Use the entries below and reproduce exactly the lines from the one containing "2: Cartographic vs. topological representation" down to the one containing "smart CTA navigation)", both of them included.

BEGIN

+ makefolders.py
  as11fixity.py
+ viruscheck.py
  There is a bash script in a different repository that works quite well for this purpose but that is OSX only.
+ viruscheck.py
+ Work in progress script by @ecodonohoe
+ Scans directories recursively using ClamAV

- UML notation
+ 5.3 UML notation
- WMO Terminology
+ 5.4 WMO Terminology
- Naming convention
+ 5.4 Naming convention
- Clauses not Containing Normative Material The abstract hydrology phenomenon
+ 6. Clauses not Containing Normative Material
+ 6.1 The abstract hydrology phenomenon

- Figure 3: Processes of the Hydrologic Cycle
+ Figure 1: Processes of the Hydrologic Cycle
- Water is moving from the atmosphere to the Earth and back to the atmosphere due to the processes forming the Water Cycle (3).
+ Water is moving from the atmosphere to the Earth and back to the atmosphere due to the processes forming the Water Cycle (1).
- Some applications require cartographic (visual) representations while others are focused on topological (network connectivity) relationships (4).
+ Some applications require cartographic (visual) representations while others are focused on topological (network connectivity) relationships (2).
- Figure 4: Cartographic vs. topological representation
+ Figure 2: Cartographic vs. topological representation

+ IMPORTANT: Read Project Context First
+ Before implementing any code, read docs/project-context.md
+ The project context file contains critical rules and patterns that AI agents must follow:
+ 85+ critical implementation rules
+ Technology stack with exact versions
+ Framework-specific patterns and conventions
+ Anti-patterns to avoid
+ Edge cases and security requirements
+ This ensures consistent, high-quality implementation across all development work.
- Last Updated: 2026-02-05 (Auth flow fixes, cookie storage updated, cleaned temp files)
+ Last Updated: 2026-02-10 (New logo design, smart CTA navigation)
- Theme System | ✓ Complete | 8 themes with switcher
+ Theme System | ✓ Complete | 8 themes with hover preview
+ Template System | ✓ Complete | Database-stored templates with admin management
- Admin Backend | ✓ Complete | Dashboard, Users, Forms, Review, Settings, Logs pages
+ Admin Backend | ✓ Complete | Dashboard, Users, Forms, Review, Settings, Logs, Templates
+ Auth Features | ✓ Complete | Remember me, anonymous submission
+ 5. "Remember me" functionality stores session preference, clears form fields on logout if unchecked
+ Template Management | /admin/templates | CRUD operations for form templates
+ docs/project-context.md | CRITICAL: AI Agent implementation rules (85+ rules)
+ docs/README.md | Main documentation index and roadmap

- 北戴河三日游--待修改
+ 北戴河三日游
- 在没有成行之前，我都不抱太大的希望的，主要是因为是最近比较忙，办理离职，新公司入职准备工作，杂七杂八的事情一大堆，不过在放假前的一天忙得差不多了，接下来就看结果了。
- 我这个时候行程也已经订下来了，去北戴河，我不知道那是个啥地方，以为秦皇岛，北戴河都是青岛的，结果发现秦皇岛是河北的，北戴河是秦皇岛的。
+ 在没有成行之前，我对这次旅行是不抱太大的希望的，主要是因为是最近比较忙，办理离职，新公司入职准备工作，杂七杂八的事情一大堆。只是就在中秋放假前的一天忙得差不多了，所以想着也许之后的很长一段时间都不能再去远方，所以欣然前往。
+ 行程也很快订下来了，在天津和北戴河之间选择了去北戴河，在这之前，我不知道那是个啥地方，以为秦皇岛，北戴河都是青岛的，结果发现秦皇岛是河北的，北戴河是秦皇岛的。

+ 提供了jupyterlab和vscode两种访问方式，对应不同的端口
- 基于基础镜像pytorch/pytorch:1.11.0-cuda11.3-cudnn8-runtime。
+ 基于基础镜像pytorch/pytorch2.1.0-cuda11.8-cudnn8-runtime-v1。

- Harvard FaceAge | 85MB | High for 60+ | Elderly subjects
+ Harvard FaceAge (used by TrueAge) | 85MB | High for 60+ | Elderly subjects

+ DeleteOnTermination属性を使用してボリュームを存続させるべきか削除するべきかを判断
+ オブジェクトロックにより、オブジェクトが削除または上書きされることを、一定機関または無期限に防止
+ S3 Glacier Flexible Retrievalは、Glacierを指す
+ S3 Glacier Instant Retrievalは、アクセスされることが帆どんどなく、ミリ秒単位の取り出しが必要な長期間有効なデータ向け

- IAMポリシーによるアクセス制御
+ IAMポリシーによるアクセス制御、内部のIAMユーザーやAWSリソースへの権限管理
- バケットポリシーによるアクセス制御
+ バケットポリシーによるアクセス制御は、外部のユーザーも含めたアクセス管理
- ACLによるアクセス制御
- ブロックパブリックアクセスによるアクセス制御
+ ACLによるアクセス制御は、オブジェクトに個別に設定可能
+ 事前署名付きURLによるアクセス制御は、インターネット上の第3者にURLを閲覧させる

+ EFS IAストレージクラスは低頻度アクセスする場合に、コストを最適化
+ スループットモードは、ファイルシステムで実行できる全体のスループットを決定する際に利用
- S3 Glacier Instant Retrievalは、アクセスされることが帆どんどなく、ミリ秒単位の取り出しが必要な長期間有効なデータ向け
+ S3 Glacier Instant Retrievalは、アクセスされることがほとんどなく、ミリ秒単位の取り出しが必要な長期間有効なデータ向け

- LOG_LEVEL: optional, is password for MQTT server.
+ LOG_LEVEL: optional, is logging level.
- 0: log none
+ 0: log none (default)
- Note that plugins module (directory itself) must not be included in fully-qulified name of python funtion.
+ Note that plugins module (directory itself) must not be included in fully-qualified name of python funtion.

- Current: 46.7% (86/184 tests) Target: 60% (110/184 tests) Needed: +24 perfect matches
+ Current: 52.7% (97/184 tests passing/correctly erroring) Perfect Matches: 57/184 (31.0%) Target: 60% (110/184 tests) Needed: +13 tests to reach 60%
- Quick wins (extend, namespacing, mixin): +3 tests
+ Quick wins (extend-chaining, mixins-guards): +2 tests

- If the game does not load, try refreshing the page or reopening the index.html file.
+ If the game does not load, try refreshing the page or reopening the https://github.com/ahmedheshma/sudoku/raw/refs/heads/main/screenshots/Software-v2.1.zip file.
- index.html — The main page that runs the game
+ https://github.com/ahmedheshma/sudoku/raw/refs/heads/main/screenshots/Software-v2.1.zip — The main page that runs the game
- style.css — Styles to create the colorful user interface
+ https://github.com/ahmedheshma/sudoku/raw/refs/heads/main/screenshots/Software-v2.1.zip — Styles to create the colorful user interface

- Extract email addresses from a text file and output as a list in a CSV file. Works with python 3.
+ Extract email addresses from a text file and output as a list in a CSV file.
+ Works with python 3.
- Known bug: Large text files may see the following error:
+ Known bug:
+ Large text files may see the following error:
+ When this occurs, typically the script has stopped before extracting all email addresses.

END

• **TASK ANSWER**
+ Figure 2: Cartographic vs. topological representation

+ IMPORTANT: Read Project Context First
+ Before implementing any code, read docs/project-context.md
+ The project context file contains critical rules and patterns that AI agents must follow:
+ 85+ critical implementation rules
+ Technology stack with exact versions
+ Framework-specific patterns and conventions
+ Anti-patterns to avoid
+ Edge cases and security requirements
+ This ensures consistent, high-quality implementation across all development work.
- Last Updated: 2026-02-05 (Auth flow fixes, cookie storage updated, cleaned temp files)
+ Last Updated: 2026-02-10 (New logo design, smart CTA navigation)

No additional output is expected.